Exercise directions: Among the records below, find the line that has "Agent Model Used"; from there, give the lines again exactly, and stop after the line that has "- Three of the".

--- Records shown Enclosed Below ---

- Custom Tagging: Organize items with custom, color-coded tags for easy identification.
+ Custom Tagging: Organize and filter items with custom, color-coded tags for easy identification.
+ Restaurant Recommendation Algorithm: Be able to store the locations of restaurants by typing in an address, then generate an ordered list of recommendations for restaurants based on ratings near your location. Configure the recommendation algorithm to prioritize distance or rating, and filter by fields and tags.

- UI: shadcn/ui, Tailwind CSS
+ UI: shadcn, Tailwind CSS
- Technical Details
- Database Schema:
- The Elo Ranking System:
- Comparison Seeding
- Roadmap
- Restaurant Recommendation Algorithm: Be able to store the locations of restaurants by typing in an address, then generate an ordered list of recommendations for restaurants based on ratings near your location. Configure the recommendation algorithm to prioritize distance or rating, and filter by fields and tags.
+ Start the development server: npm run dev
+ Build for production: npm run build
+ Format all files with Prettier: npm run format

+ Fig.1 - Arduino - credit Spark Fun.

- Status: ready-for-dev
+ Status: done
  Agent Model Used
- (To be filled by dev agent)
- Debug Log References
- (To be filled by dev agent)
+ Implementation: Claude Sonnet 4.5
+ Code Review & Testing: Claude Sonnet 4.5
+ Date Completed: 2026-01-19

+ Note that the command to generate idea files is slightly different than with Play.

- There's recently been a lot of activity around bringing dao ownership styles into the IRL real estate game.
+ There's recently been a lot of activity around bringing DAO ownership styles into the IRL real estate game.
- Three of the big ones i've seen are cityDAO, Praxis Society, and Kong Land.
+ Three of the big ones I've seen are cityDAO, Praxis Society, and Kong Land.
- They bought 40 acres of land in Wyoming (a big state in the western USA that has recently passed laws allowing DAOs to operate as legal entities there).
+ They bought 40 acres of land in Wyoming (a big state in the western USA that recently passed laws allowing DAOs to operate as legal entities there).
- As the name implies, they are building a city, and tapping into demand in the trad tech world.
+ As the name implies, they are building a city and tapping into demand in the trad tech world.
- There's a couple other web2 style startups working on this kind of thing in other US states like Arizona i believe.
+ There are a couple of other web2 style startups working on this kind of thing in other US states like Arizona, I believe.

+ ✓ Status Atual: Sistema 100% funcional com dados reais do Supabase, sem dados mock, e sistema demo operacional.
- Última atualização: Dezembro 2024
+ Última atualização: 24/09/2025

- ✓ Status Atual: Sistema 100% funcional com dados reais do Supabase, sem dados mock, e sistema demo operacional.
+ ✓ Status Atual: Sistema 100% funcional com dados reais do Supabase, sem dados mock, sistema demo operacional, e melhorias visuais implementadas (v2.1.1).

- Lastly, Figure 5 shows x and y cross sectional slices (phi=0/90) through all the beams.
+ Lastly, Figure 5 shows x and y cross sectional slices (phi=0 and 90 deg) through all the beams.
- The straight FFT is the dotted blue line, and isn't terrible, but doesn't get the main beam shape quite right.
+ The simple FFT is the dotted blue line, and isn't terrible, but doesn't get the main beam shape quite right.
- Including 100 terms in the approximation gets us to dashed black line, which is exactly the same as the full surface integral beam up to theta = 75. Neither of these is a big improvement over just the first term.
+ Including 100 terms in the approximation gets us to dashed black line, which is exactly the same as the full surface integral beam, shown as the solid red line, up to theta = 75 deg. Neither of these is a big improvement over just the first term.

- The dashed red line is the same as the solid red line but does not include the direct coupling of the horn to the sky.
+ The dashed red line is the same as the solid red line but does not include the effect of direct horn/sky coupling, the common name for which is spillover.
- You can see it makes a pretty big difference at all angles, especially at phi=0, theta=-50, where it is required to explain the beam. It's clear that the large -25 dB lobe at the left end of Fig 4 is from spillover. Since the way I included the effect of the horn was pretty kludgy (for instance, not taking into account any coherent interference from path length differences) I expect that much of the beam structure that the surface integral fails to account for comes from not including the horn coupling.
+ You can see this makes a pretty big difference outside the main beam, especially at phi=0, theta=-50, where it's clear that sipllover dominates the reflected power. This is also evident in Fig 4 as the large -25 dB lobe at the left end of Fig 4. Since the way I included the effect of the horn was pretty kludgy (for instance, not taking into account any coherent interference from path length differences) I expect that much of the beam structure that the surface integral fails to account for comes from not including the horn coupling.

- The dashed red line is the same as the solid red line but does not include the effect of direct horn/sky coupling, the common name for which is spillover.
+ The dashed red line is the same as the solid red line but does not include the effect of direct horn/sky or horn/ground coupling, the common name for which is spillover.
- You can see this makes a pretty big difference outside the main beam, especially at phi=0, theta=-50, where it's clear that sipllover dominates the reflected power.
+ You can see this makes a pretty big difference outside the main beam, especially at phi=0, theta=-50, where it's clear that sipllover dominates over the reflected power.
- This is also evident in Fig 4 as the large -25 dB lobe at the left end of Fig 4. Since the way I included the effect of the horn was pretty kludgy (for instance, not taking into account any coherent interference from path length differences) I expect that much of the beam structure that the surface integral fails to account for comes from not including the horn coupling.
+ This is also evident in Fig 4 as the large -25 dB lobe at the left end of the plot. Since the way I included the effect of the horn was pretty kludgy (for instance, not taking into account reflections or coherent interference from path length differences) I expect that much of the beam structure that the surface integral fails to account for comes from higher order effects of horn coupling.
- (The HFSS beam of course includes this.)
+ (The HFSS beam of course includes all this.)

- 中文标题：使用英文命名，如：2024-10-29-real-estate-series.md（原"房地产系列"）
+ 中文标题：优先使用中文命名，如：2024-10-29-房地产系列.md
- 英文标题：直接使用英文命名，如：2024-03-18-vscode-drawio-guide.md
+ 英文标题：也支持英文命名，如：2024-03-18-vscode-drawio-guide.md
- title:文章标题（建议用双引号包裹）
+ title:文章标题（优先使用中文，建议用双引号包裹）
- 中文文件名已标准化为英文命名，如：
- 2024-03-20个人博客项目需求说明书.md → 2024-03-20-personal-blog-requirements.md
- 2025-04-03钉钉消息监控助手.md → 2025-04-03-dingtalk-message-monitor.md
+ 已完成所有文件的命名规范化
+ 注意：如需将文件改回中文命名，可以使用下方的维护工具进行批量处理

--- End of Enclosed Records shown ---

Written reply:
  Agent Model Used
- (To be filled by dev agent)
- Debug Log References
- (To be filled by dev agent)
+ Implementation: Claude Sonnet 4.5
+ Code Review & Testing: Claude Sonnet 4.5
+ Date Completed: 2026-01-19

+ Note that the command to generate idea files is slightly different than with Play.

- There's recently been a lot of activity around bringing dao ownership styles into the IRL real estate game.
+ There's recently been a lot of activity around bringing DAO ownership styles into the IRL real estate game.
- Three of the big ones i've seen are cityDAO, Praxis Society, and Kong Land.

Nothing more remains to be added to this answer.